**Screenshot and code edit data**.
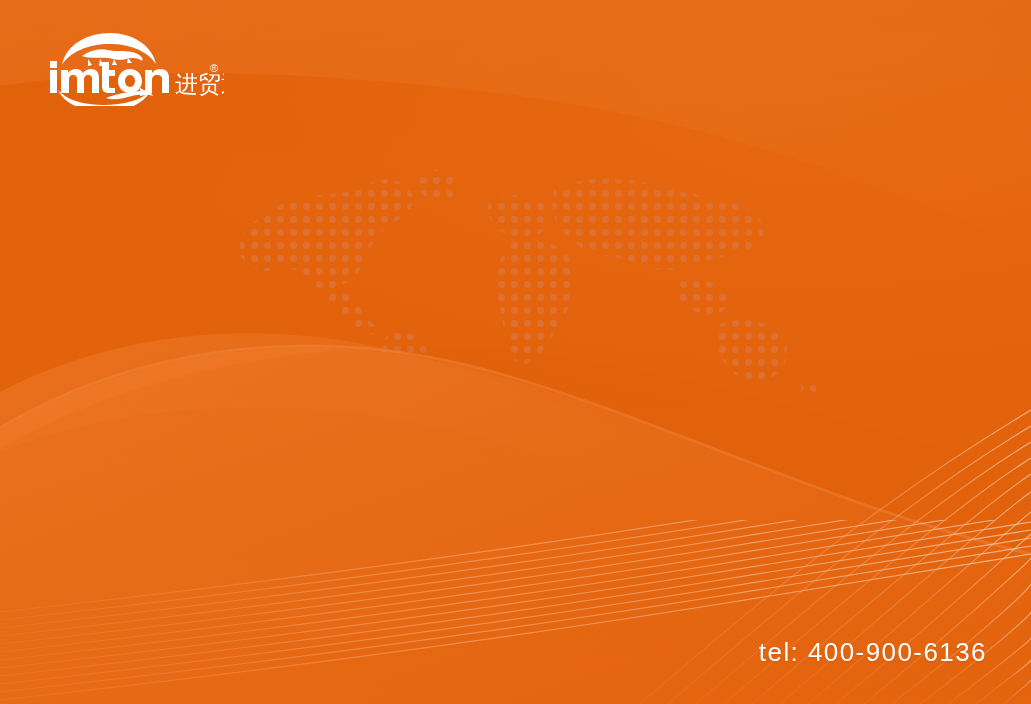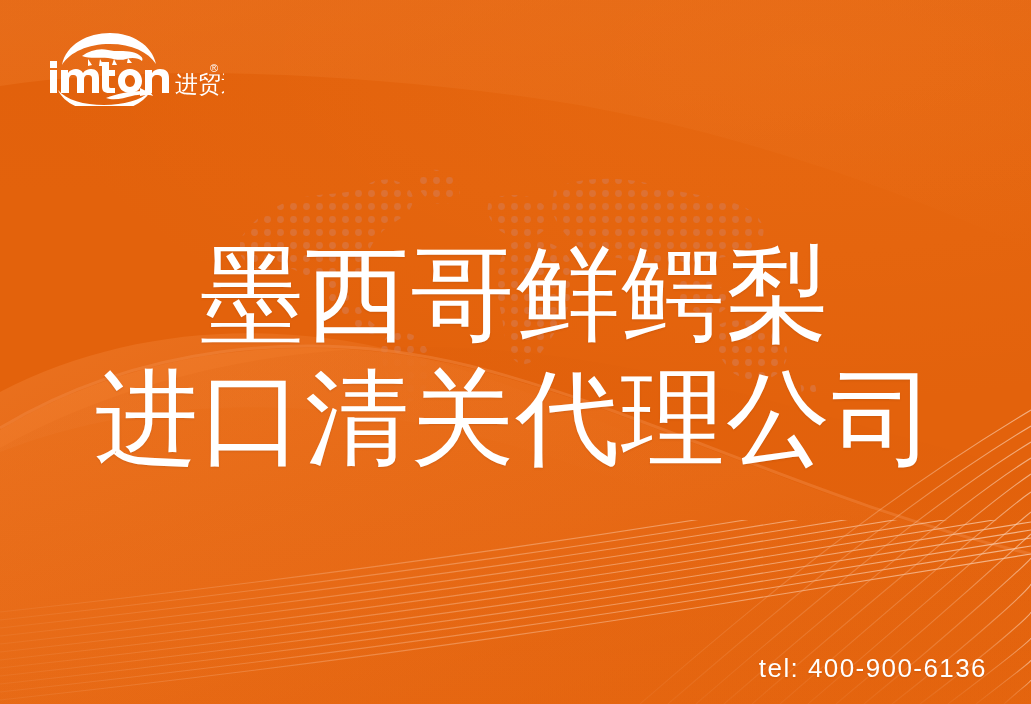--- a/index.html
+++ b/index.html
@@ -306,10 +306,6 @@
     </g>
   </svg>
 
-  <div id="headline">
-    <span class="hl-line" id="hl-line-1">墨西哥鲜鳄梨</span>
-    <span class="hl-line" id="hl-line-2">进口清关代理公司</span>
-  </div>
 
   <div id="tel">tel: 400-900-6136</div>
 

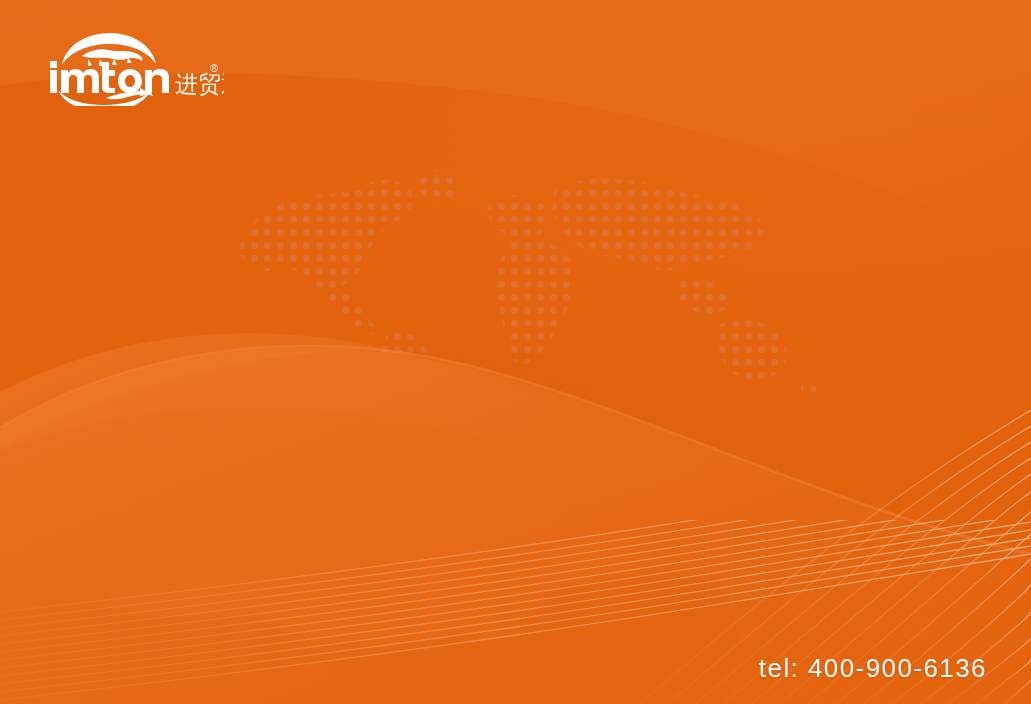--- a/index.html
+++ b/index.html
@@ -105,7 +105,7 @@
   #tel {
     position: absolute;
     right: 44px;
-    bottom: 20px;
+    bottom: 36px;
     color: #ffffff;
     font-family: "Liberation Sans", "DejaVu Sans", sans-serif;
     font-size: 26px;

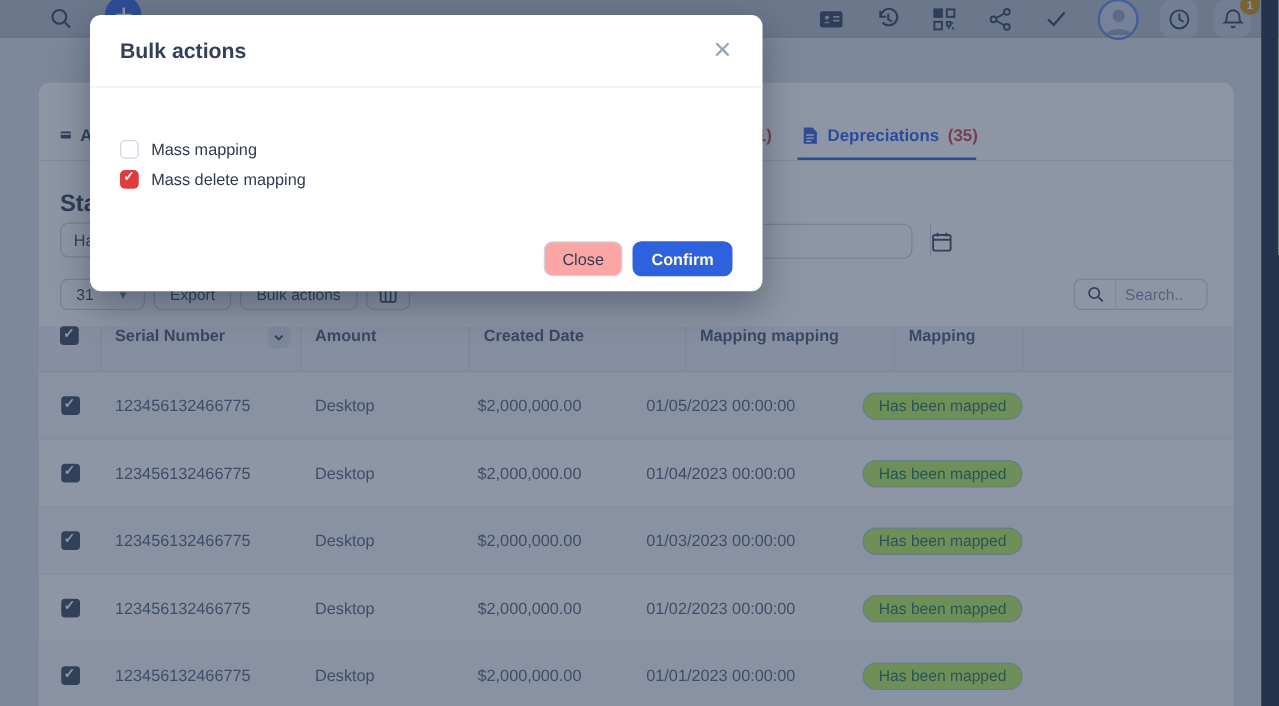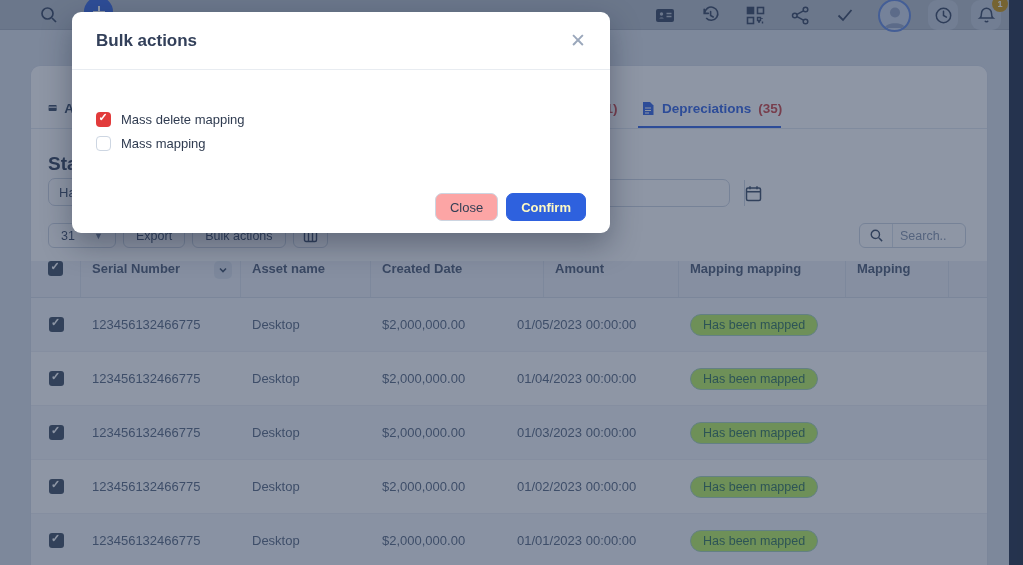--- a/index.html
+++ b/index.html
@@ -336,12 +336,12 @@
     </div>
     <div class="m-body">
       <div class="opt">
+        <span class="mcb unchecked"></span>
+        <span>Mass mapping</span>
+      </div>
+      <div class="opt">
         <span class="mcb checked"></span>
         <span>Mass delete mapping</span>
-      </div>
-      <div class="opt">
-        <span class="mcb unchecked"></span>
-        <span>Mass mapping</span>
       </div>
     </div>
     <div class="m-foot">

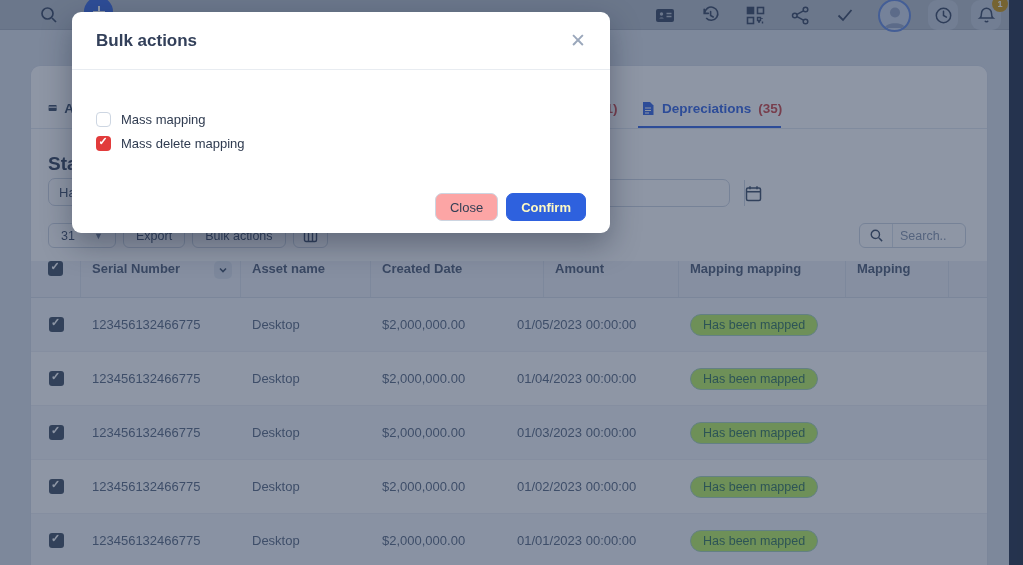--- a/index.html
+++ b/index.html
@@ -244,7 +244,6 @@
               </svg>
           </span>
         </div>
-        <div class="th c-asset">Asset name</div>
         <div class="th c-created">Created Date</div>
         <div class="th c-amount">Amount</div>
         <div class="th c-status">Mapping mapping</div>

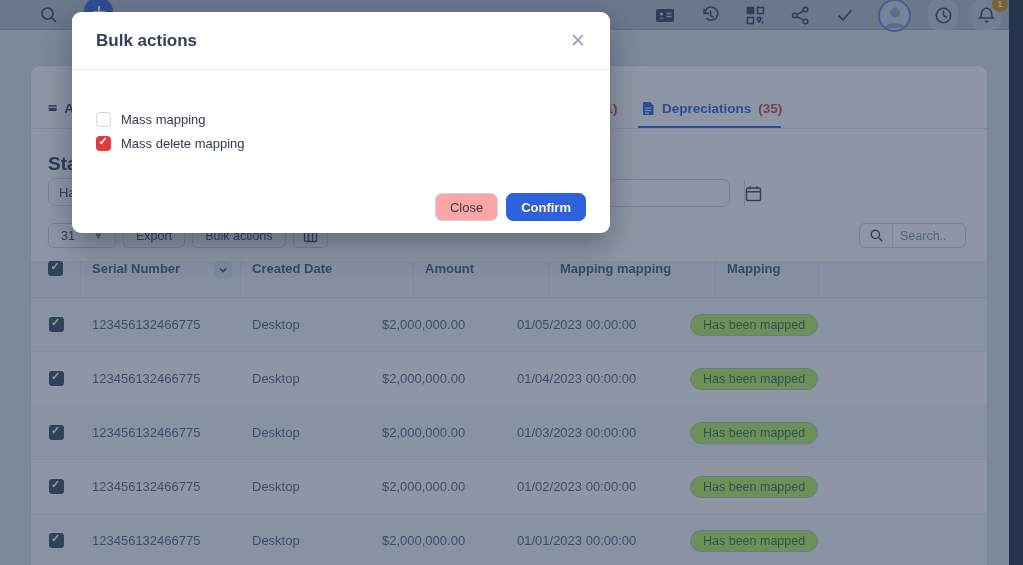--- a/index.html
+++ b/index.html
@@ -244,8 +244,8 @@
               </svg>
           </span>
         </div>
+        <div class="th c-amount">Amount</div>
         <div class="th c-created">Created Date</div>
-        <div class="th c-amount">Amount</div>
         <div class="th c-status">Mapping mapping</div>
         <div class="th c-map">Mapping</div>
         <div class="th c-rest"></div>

**TASK DIRECTIONS**. Transcribe every entry word for word, but omit the pictures.

**ANSWER BELOW**.
--- a/index.html
+++ b/index.html
@@ -306,10 +306,6 @@
     </g>
   </svg>
 
-  <div id="headline">
-    <span class="hl-line" id="hl-line-1">墨西哥鲜鳄梨</span>
-    <span class="hl-line" id="hl-line-2">进口清关代理公司</span>
-  </div>
 
   <div id="tel">tel: 400-900-6136</div>
 

--- a/index.html
+++ b/index.html
@@ -105,7 +105,7 @@
   #tel {
     position: absolute;
     right: 44px;
-    bottom: 20px;
+    bottom: 36px;
     color: #ffffff;
     font-family: "Liberation Sans", "DejaVu Sans", sans-serif;
     font-size: 26px;

--- a/index.html
+++ b/index.html
@@ -336,12 +336,12 @@
     </div>
     <div class="m-body">
       <div class="opt">
+        <span class="mcb unchecked"></span>
+        <span>Mass mapping</span>
+      </div>
+      <div class="opt">
         <span class="mcb checked"></span>
         <span>Mass delete mapping</span>
-      </div>
-      <div class="opt">
-        <span class="mcb unchecked"></span>
-        <span>Mass mapping</span>
       </div>
     </div>
     <div class="m-foot">

--- a/index.html
+++ b/index.html
@@ -244,7 +244,6 @@
               </svg>
           </span>
         </div>
-        <div class="th c-asset">Asset name</div>
         <div class="th c-created">Created Date</div>
         <div class="th c-amount">Amount</div>
         <div class="th c-status">Mapping mapping</div>

--- a/index.html
+++ b/index.html
@@ -244,8 +244,8 @@
               </svg>
           </span>
         </div>
+        <div class="th c-amount">Amount</div>
         <div class="th c-created">Created Date</div>
-        <div class="th c-amount">Amount</div>
         <div class="th c-status">Mapping mapping</div>
         <div class="th c-map">Mapping</div>
         <div class="th c-rest"></div>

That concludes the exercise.